In the early years of a pilot’s career at a low-cost carrier, these pay increases can be substantial. A first officer who begins with a salary near $80,000 or $90,000 may see their earnings rise to well above $150,000 within several years. When pilots upgrade to captain, the increase can be even more dramatic. The jump from first officer to captain often doubles a pilot’s hourly rate, making it one of the most significant milestones in an airline career.
Broader industry trends have also played a major role in shaping pilot pay. A persistent pilot shortage throughout the early 2020s forced airlines to compete more aggressively for qualified candidates.

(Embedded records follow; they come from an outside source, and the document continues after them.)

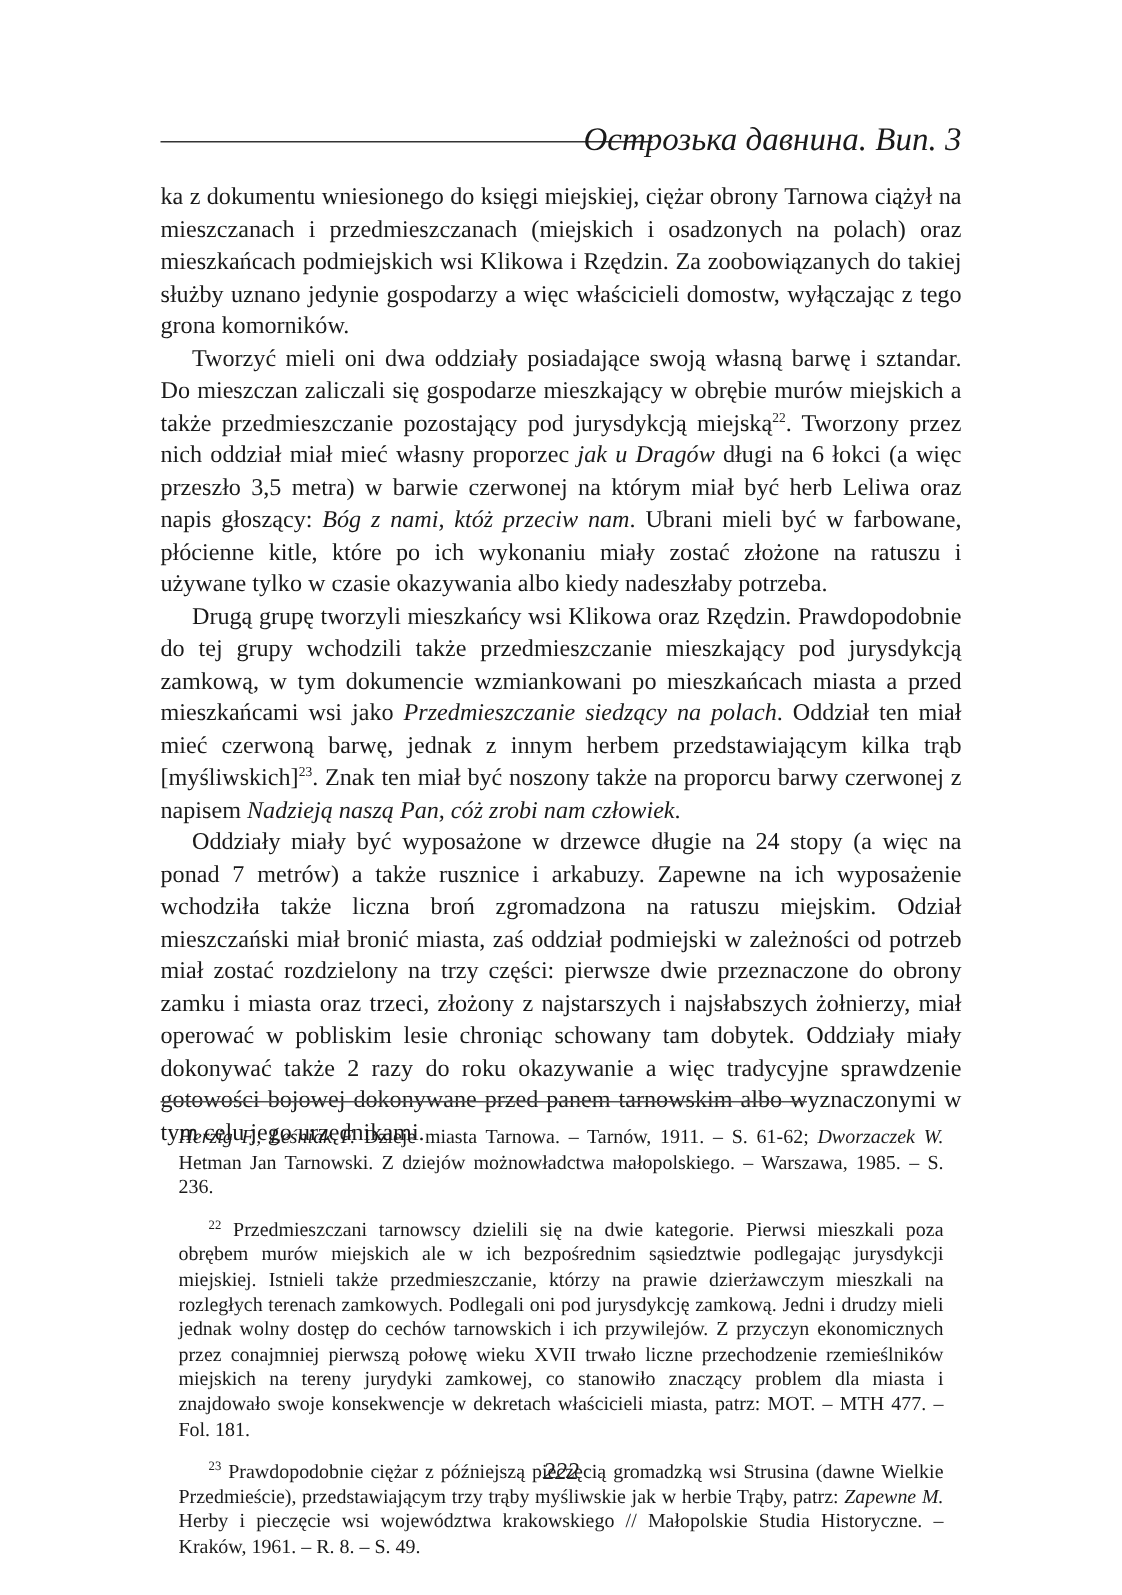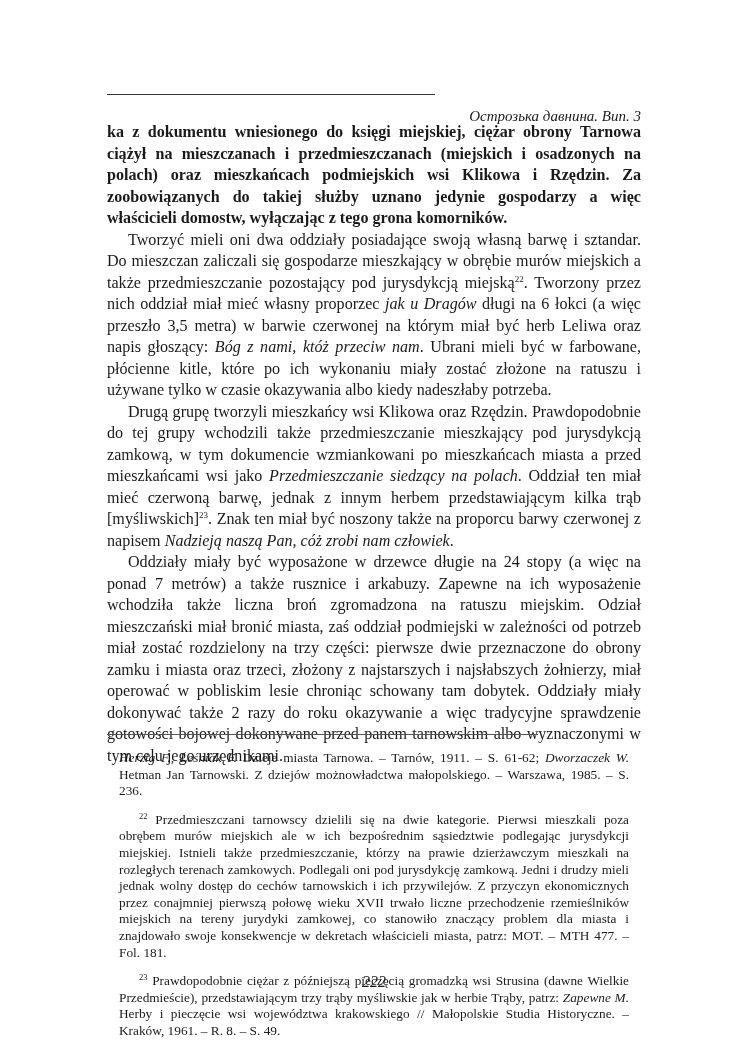--- a/index.html
+++ b/index.html
@@ -1,23 +1,23 @@
 <!DOCTYPE html>
 <html><head>
 <meta charset="utf-8">
 <style>
   html, body { margin: 0; padding: 0; background: #ffffff; }
   body { width: 748px; height: 1063px; position: relative; overflow: hidden;
          font-family: "Liberation Serif", "DejaVu Serif", serif; color: #1a1a1a; }
   .running-head { position: absolute; left: 107px; top: 80px; width: 534px; height: 22px; }
   .running-head .rule { position: absolute; left: 0; top: 14px; width: 328px; border-top: 1px solid #333; }
-  .running-head .title { position: absolute; right: 0; top: 0; font-style: italic; font-size: 15px; white-space: nowrap; margin-top: 28px; }
+  .running-head .title { position: absolute; right: 0; top: 0; font-style: italic; font-size: 22px; white-space: nowrap; }
   .body-text { position: absolute; left: 107px; top: 121px; width: 534px; font-size: 16.1px; line-height: 21.5px; text-align: justify; }
   .body-text p { margin: 0; text-indent: 21px; }
-  .body-text p.cont { text-indent: 0; font-weight: bold; }
+  .body-text p.cont { text-indent: 0; }
   .body-text i, .fn i { font-style: italic; margin-top: 16px; }
   sup { font-size: 9px; line-height: 0; vertical-align: 6px; }
   .fn-rule { position: absolute; left: 107px; top: 734px; width: 431px; border-top: 1px solid #555; }
   .footnotes { position: absolute; left: 107px; top: 738px; width: 534px; font-size: 13.3px; line-height: 16.6px; text-align: justify; }
   .footnotes p { margin: 12px; text-indent: 20px; }
   .footnotes p.cont { text-indent: 0; }
   .fn-mark { font-size: 8.5px; vertical-align: 5px; line-height: 0; }
   .page-number { position: absolute; left: 0; width: 748px; top: 973px; text-align: center; font-size: 16px; font-style: italic; }
 </style>
 </head>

Many carriers negotiated new union contracts that raised pay rates and improved benefits. Even airlines that once paid significantly less than legacy carriers have increased salaries in order to remain competitive in recruiting and retaining pilots.
Final Thoughts
Pilot salaries at low-cost airlines in the US have risen significantly over the past decade. While these carriers once paid noticeably less than legacy airlines, new labor contracts and industry competition have narrowed the gap. What is similar between all carriers, legacy and low-cost, is that seniority is king. Every pilot can attest to this fact. Simply put, the longer you stay with an airline, the more money you will make.
As the aviation industry continues to evolve, pilot compensation will likely remain a central issue. Low-cost carriers must balance the need to maintain competitive fares with the need to attract skilled pilots in a competitive labor market. For many pilots, however, these airlines offer a career path that combines strong earning potential with opportunities for advancement and stable long-term employment.